Stakeholders in Nigeria's health sector have expressed concern over the country's weak response to non-communicable diseases due to insufficient funding, poor coordination and lack of institutional capacity. The warnings were issued on Thursday in Nasarawa State during a two-day workshop organised by the Federal Ministry of Health and Social Welfare, the Legislative Initiative for Sustainable Development (LISDEL), and the Global Health Advocacy Incubator (GHAI). The event brought together representatives from the Ministry of Health, Ministry of Finance and Budget, National Assembly, and civil society organisations to strengthen public financing for NCD prevention and control. Muhammed Usman, Vice President of LISDEL, said the meeting aimed to mobilise stakeholders, noting that NCDs are a major public health issue in Nigeria receiving inadequate attention. He cited low budget allocations and stressed that nearly every family is affected, particularly by hypertension. Usman urged budgeting authorities to increase funding for agencies like the NCDC and called for legislative oversight. Prof Emmanuel Alhassan, Country Director of GHAI, said a recent assessment revealed no funding was released for NCDs last year. He highlighted gaps in capacity among non-health ministries and noted the lapse of the previous multisectoral action plan, underscoring the need for a new framework.

💡 NaijaBuzz Take

Muhammed Usman's statement that "there was no funding release at all for NCDs last year" lays bare the federal government's passive stance toward a crisis that kills silently across income groups and regions. This is not a failure of awareness but of political prioritisation—despite the known burden of hypertension, cancer and diabetes, NCDs remain sidelined in budgetary planning. The fact that agencies like the NCDC, already stretched by infectious disease outbreaks, are being asked to manage chronic conditions without dedicated funding reveals a systemic neglect of long-term health architecture.

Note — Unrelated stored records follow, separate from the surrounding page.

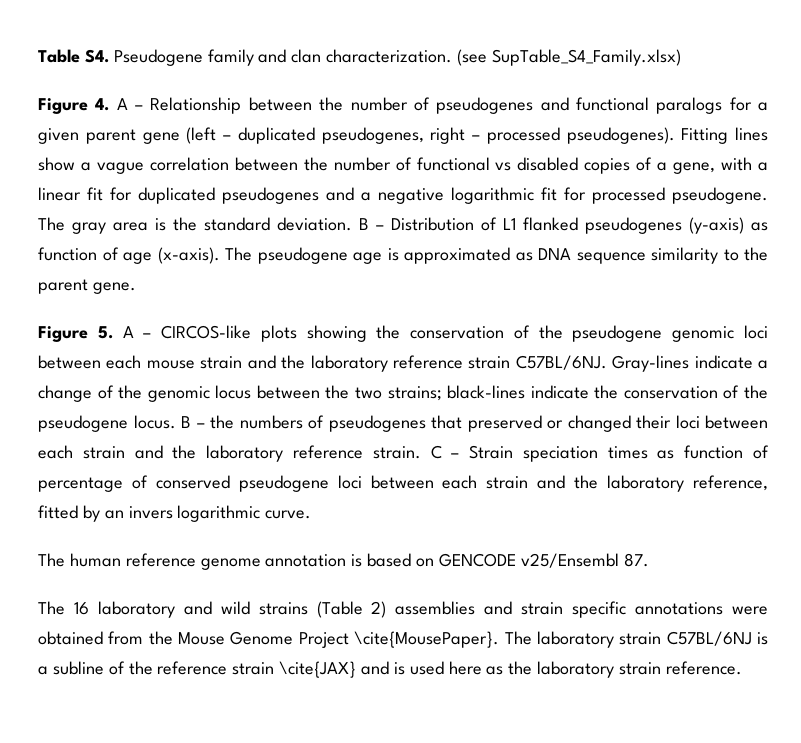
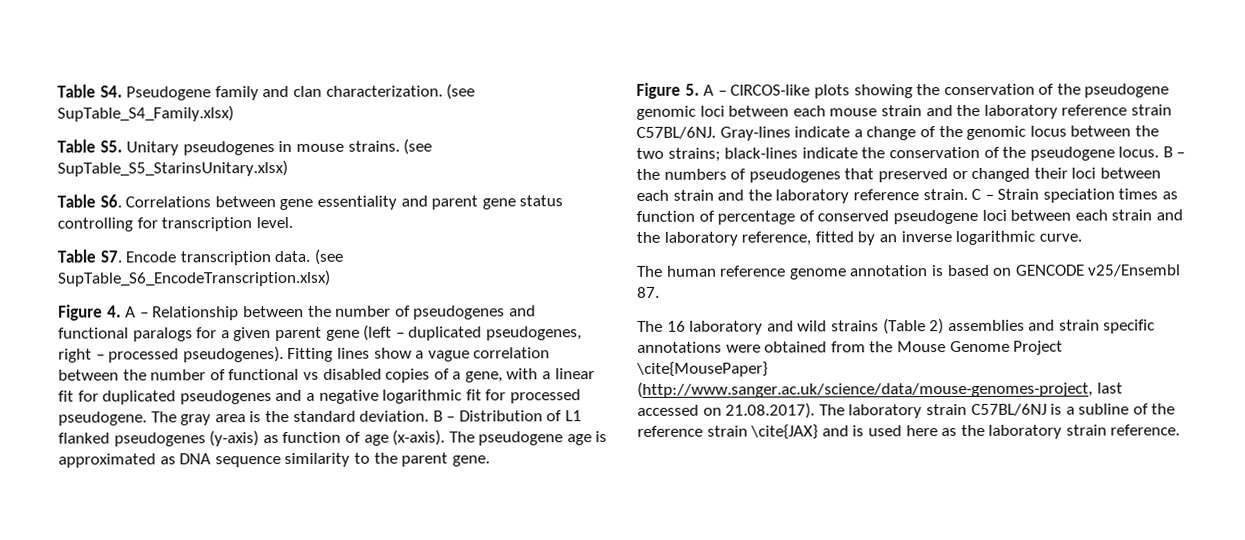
+ Table S5. Unitary pseudogenes in mouse strains. (see SupTable_S5_StarinsUnitary.xlsx)
+ Table S6. Correlations between gene essentiality and parent gene status controlling for transcription level.
+ Table S7. Encode transcription data. (see SupTable_S6_EncodeTranscription.xlsx)
- C – Strain speciation times as function of percentage of conserved pseudogene loci between each strain and the laboratory reference, fitted by an invers logarithmic curve.
+ C – Strain speciation times as function of percentage of conserved pseudogene loci between each strain and the laboratory reference, fitted by an inverse logarithmic curve.
- The 16 laboratory and wild strains (Table 2) assemblies and strain specific annotations were obtained from the Mouse Genome Project \cite{MousePaper}. The laboratory strain C57BL/6NJ is a subline of the reference strain \cite{JAX} and is used here as the laboratory strain reference.
+ The 16 laboratory and wild strains (Table 2) assemblies and strain specific annotations were obtained from the Mouse Genome Project \cite{MousePaper} (http://www.sanger.ac.uk/science/data/mouse-genomes-project, last accessed on 21.08.2017). The laboratory strain C57BL/6NJ is a subline of the reference strain \cite{JAX} and is used here as the laboratory strain reference.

The economic logic of underfunding NCDs defies reason. When prevention and early detection are ignored, more Nigerians will eventually require costly emergency and tertiary care, placing greater strain on households and public facilities. The workshop's focus on training non-health ministries underscores how siloed governance weakens policy implementation—finance and planning bodies do not currently treat NCDs as economic threats, only health ones. Yet, with millions undiagnosed and the cost of treatment out of reach for most, the productivity losses are already mounting.

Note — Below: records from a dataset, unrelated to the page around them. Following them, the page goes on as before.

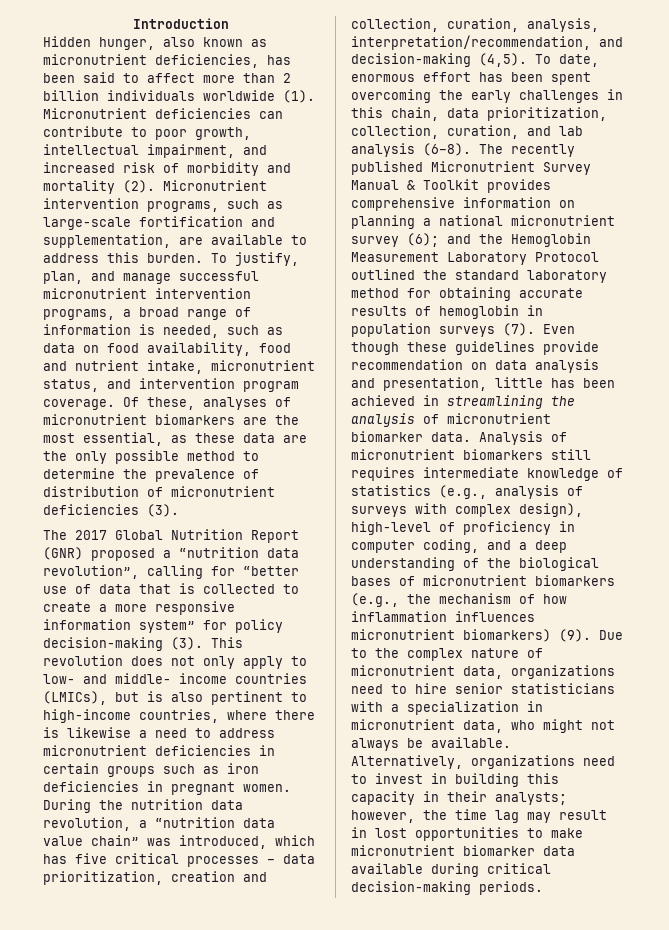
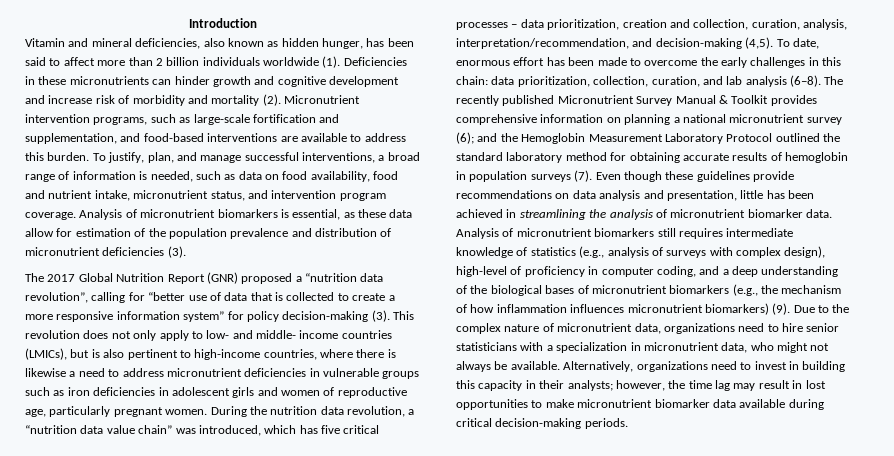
- Hidden hunger, also known as micronutrient deficiencies, has been said to affect more than 2 billion individuals worldwide (1).
+ Vitamin and mineral deficiencies, also known as hidden hunger, has been said to affect more than 2 billion individuals worldwide (1).
- Micronutrient deficiencies can contribute to poor growth, intellectual impairment, and increased risk of morbidity and mortality (2).
+ Deficiencies in these micronutrients can hinder growth and cognitive development and increase risk of morbidity and mortality (2).
- Micronutrient intervention programs, such as large-scale fortification and supplementation, are available to address this burden.
+ Micronutrient intervention programs, such as large-scale fortification and supplementation, and food-based interventions are available to address this burden.
- To justify, plan, and manage successful micronutrient intervention programs, a broad range of information is needed, such as data on food availability, food and nutrient intake, micronutrient status, and intervention program coverage.
+ To justify, plan, and manage successful interventions, a broad range of information is needed, such as data on food availability, food and nutrient intake, micronutrient status, and intervention program coverage.
- Of these, analyses of micronutrient biomarkers are the most essential, as these data are the only possible method to determine the prevalence of distribution of micronutrient deficiencies (3).
+ Analysis of micronutrient biomarkers is essential, as these data allow for estimation of the population prevalence and distribution of micronutrient deficiencies (3).
- This revolution does not only apply to low- and middle- income countries (LMICs), but is also pertinent to high-income countries, where there is likewise a need to address micronutrient deficiencies in certain groups such as iron deficiencies in pregnant women.
+ This revolution does not only apply to low- and middle- income countries (LMICs), but is also pertinent to high-income countries, where there is likewise a need to address micronutrient deficiencies in vulnerable groups such as iron deficiencies in adolescent girls and women of reproductive age, particularly pregnant women.
- To date, enormous effort has been spent overcoming the early challenges in this chain, data prioritization, collection, curation, and lab analysis (6–8).
+ To date, enormous effort has been made to overcome the early challenges in this chain: data prioritization, collection, curation, and lab analysis (6–8).
- Even though these guidelines provide recommendation on data analysis and presentation, little has been achieved in streamlining the analysis of micronutrient biomarker data.
+ Even though these guidelines provide recommendations on data analysis and presentation, little has been achieved in streamlining the analysis of micronutrient biomarker data.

Ordinary Nigerians, especially low- and middle-income families, bear the brunt through out-of-pocket spending, lost workdays and premature deaths. A civil servant managing hypertension or a market trader undergoing cancer treatment faces financial ruin without public support. This is not a future risk—it is the current reality for millions living with undiagnosed or unmanaged conditions. The absence of a functional multisectoral plan means responses remain fragmented and reactive.

This episode fits a broader pattern: Nigeria consistently funds health emergencies while neglecting the structural investments that prevent them.